このことについては全国的に、新型インフルエンザに罹患していないことを証明してもらうように、と指示する職場が多かったことから問題になり(そんなことをしているとインフルエンザの診断用キットが医療現場からなくなる)、そのようなことはしないように、という通達が出ています。
またキットでの判断は新型の場合信頼できません。それは陽性の場合はいいのですが、陰性だったからといって違うとは言えないからです。神戸で新型が流行したときに、PCRで新型と確定している33人中キットで陽性だったひとは13人だったそうです。

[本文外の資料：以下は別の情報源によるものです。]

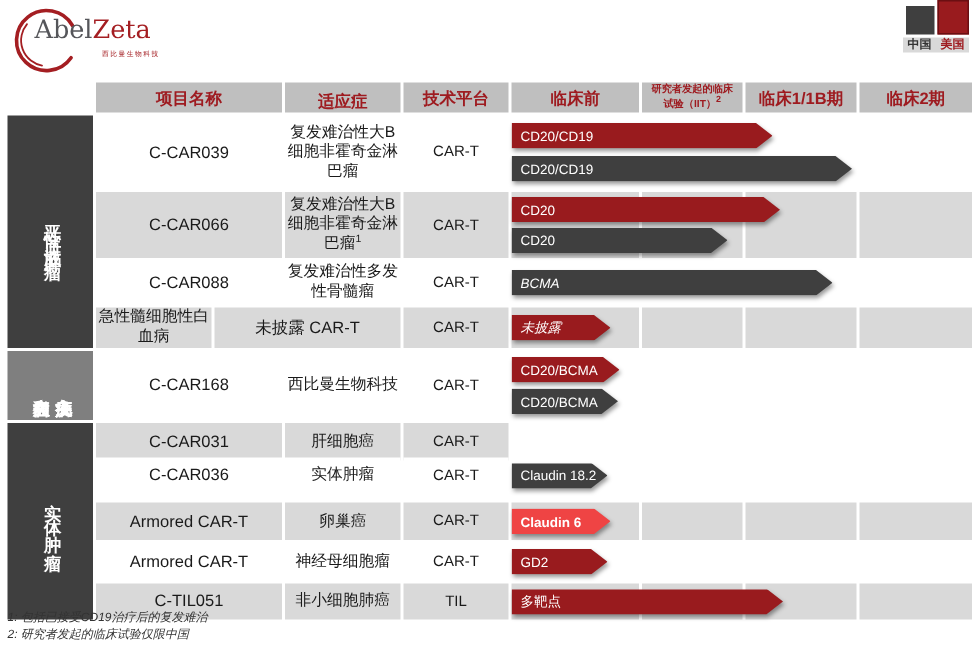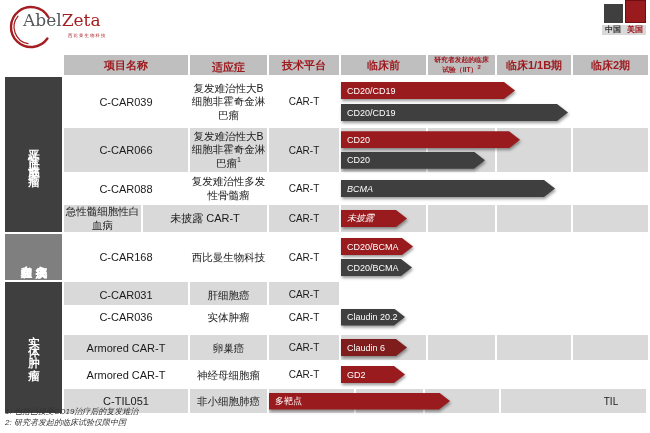--- a/index.html
+++ b/index.html
@@ -276,7 +276,7 @@
       <div class="bars">
             <div class="bar" style="width: 64px;">
     <div class="bar-fill" style="background: rgb(63, 63, 63);">
-                <span class="bar-label">Claudin 20.2</span>
+                <span class="bar-label">Claudin 18.2</span>
               </div>
   </div>
           </div>

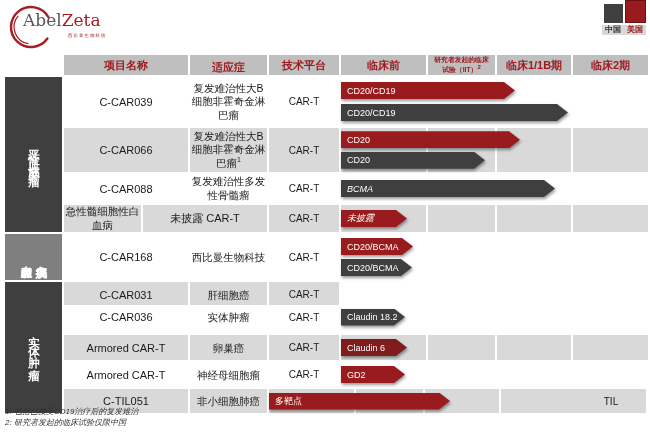--- a/index.html
+++ b/index.html
@@ -297,7 +297,7 @@
           </div>
       <div class="bars">
             <div class="bar" style="width: 66px;">
-    <div class="bar-fill" style="background: #7f1d1d;">
+    <div class="bar-fill" style="background: #ef4444; font-weight: bold;">
                 <span class="bar-label">Claudin 6</span>
               </div>
   </div>

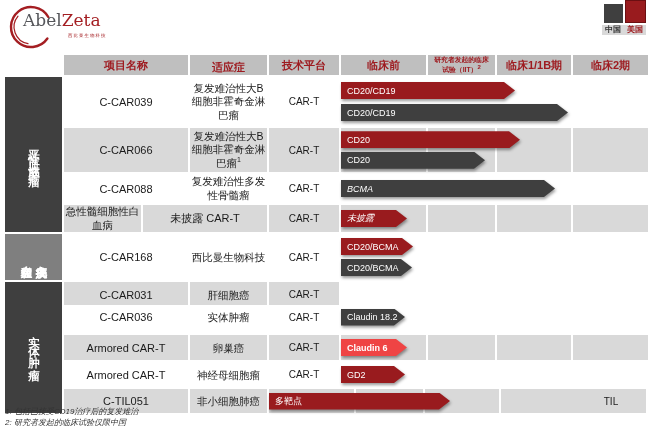--- a/index.html
+++ b/index.html
@@ -331,6 +331,7 @@
     <div class="cell c-indication">
           <span><span class="ind-text">非小细胞肺癌</span><sup class="ind-sup"></sup></span>
         </div>
+    <div class="cell c-platform">TIL</div>
     <div class="cell c-track">
       <div class="stage-bg">
             <i></i>
@@ -346,7 +347,6 @@
   </div>
           </div>
     </div>
-    <div class="cell c-platform">TIL</div>
   </div>
     </div>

先日沖縄の医師たちから聞いた話では、『季節性のインフルエンザは咽頭で増殖するのでキットで初期(発症から24時間経つころ)から陽性になるが、今回の新型インフルエンザはいきなり下気道に入り、肺や気管支で炎症を起こす。なのでそのころにキットで検査をしても陰性。咽頭でウィルスが増殖してキットで陽性になるころには症状が重症化してしまっている例がある。なのでキットでは陰性でも息苦しいなどの呼吸器症状があれば早めにタミフルやリレンザで治療に入ってください。」とのことでした。
なので
キットで陰性であっても、熱発と呼吸苦がありウィルス感染が疑われれば、早めにインフルエンザを疑って治療したが良い。
キットでの陰性証明は意味がないばかりか社会的にも困ることになるのでしない。
そもそもインフルエンザでなくとも発熱している風邪症候群の場合は学校や職場を休む。
そしてみなさんですることは可能なかぎりの予防です。
当院の現在までの患者さん(5人)の場合、家族内感染はゼロです。また沖縄の医師の話でも、今回の流行期に感染した医師はひとりだけ。一患者一手洗いを励行すればそう簡単には感染しない、とおっしゃっていました。きちんとした対策をすればそう心配はいりません。
10月になりました。これから季節性インフルエンザワクチンの接種が始まります。そしておそらく11月をピークに新型インフルエンザの流行第一波。また新型インフルエンザワクチンの接種も随時段階的に始まります。
みなさんとともに冷静、着実な対応をして、この災難を乗り切りましょう。現場対応も状況によって変わることがあります。医療現場や行政からの情報に注意していてください。